Pope Benedict XVI has made some very fundamentalist statements lately. He wants a smaller, purer church. He rebukes dissidents and suggests a “radicalism of obedience.”
Damian J. Ference suggests in an intriguing article on Dappled Things that Pope Benedict’s theology ties in closely with that of novelist Flannery O’Connor. As Ference notes, the tightest connection between the two writers is their ferocious insistence on specific belief. In Ference’s words,
Being an admirer of both writers, it has struck me that there is a deep connection between them, that as Catholic Christians, Flannery O’Connor and Benedict XVI both ground not only their work, but their very lives, in belief in the Incarnation, and that both O’Connor and Benedict are unapologetic in working to bring their readers to a fuller understanding of and appreciation for the specificity of the person of Jesus Christ.

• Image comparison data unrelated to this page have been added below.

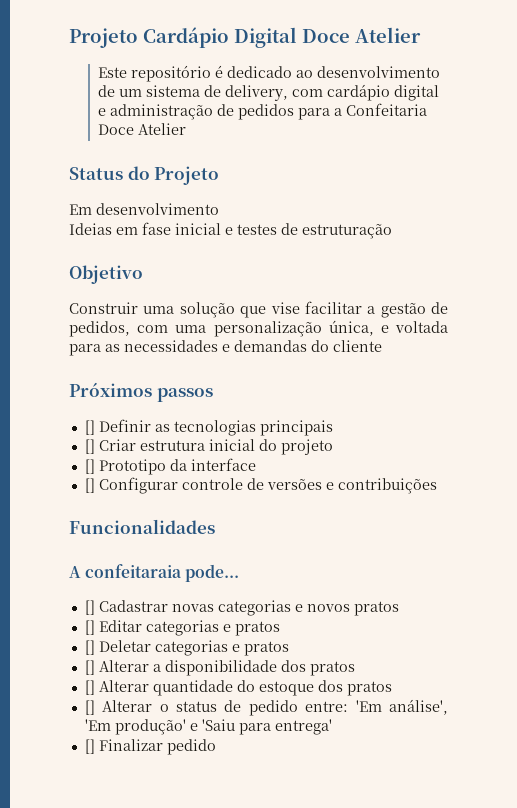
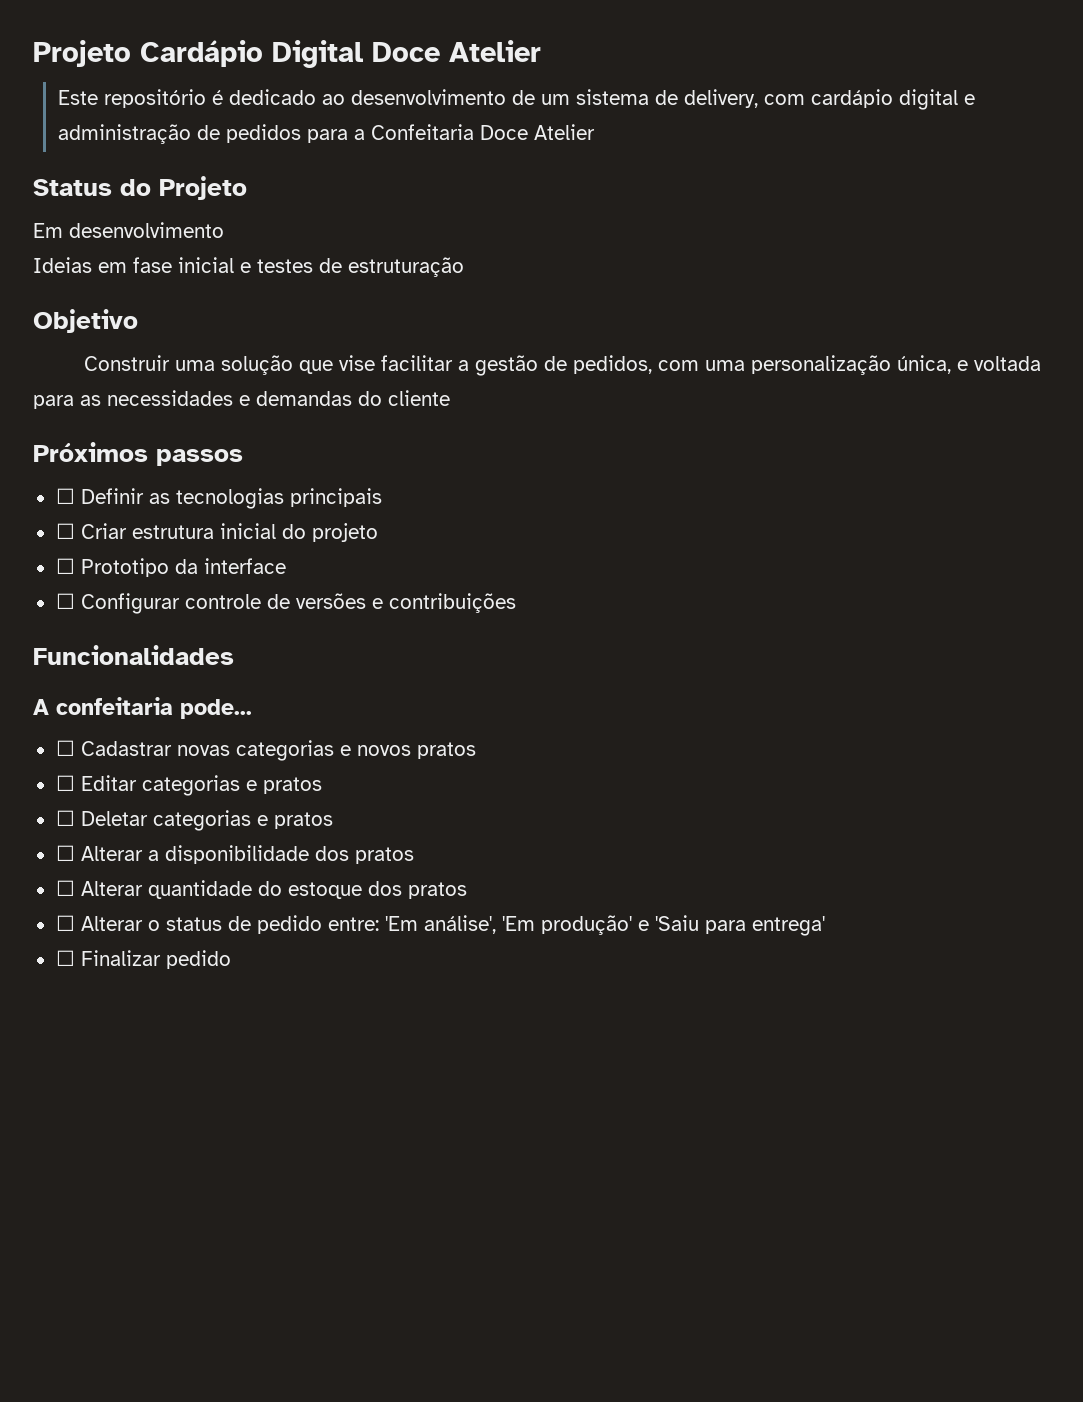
- [] Definir as tecnologias principais
+ ☐ Definir as tecnologias principais
- [] Criar estrutura inicial do projeto
+ ☐ Criar estrutura inicial do projeto
- [] Prototipo da interface
+ ☐ Prototipo da interface
- [] Configurar controle de versões e contribuições
+ ☐ Configurar controle de versões e contribuições
- A confeitaraia pode...
+ A confeitaria pode...
- [] Cadastrar novas categorias e novos pratos
+ ☐ Cadastrar novas categorias e novos pratos
- [] Editar categorias e pratos
+ ☐ Editar categorias e pratos
- [] Deletar categorias e pratos
+ ☐ Deletar categorias e pratos
- [] Alterar a disponibilidade dos pratos
+ ☐ Alterar a disponibilidade dos pratos
- [] Alterar quantidade do estoque dos pratos
+ ☐ Alterar quantidade do estoque dos pratos
- [] Alterar o status de pedido entre: 'Em análise', 'Em produção' e 'Saiu para entrega'
+ ☐ Alterar o status de pedido entre: 'Em análise', 'Em produção' e 'Saiu para entrega'
- [] Finalizar pedido
+ ☐ Finalizar pedido

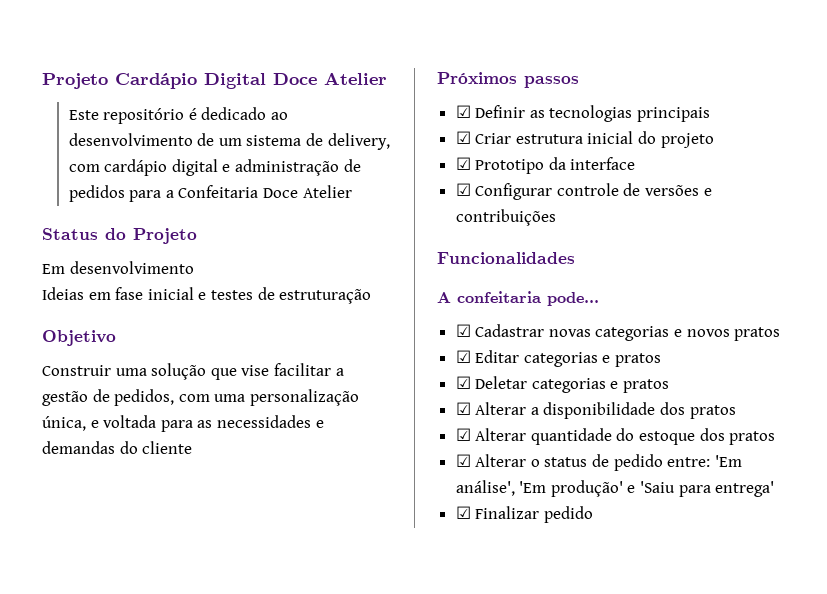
- ☐ Definir as tecnologias principais
+ ☑ Definir as tecnologias principais
- ☐ Criar estrutura inicial do projeto
+ ☑ Criar estrutura inicial do projeto
- ☐ Prototipo da interface
+ ☑ Prototipo da interface
- ☐ Configurar controle de versões e contribuições
+ ☑ Configurar controle de versões e contribuições
- ☐ Cadastrar novas categorias e novos pratos
+ ☑ Cadastrar novas categorias e novos pratos
- ☐ Editar categorias e pratos
+ ☑ Editar categorias e pratos
- ☐ Deletar categorias e pratos
+ ☑ Deletar categorias e pratos
- ☐ Alterar a disponibilidade dos pratos
+ ☑ Alterar a disponibilidade dos pratos
- ☐ Alterar quantidade do estoque dos pratos
+ ☑ Alterar quantidade do estoque dos pratos
- ☐ Alterar o status de pedido entre: 'Em análise', 'Em produção' e 'Saiu para entrega'
+ ☑ Alterar o status de pedido entre: 'Em análise', 'Em produção' e 'Saiu para entrega'
- ☐ Finalizar pedido
+ ☑ Finalizar pedido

O’Connor and Benedict both insist on what I will call specific belief, which understands Jesus Christ to be the Son of God, the turning point of human history, the Savior of humanity, and the one who reveals the meaning of human existence to the world. And both writers work tirelessly to expose the weaknesses of what I will call vague belief, the position which understands Jesus, not as the Son of God, but simply as one religious figure among many, and that belief in him in is neither a matter of life nor death.
As Ference argues, there is much in modern American culture that militates against specific belief. In a world that places a high moral value on both uncertainty and toleration, any belief system that insists on its own unique truth-claims will be subject to withering attack.
Ference makes the indisputable point that both O’Connor’s and Ratzinger’s theologies are centrally concerned with this tension.
It seems to me, though, that the approach of the two writers is much further apart than Ference suggests. I’m no expert, and I’ll happily welcome corrections, but it seems to me O’Connor’s work recognizes the difficulties of reconciling orthodoxy with modernity. Though O’Connor insists on the need for specific belief, the power and beauty of her work largely results from the agonizing tension she maintains in many of her novels and stories. In O’Connor’s world, in other words, we need specific belief, but we can’t quite be sure we can believe specifically. Those who can and do are often tipped into the world of fanaticism and mute, violent, incomprehending orthodoxy.
Benedict’s orthodoxy wants to be much different. In his writings as Pope and in his earlier “Rottweiler” work, Pope Benedict encourages readers to overcome the tension O’Connor dwells upon. Benedict hopes to assert an articulate, rational, comprehendable orthodoxy. For Benedict, in other words, the violent need not bear it away.
For those of us hoping to understand the world of Fundamentalist America from the outside, Ference’s article raises another vital point. Too many people who don’t understand Fundamentalist America are quick to dismiss fundamentalism as somehow outside of modern intellectual culture. Ference’s article reminds us that a deep theological conservatism lies at the heart of some of the very best modern intellectual culture. Not only the work of Flannery O’Connor, but other writers such as Wendell Berry build themselves around the modern tension between orthodoxy and rootlessness. Beyond simplistic dismissals of orthodox belief as somehow trapped in a fundamentalist past, we need to recognize that fundamentalism is just as awkwardly at home in modern and post-modern American intellectual culture as is secularism or theological liberalism.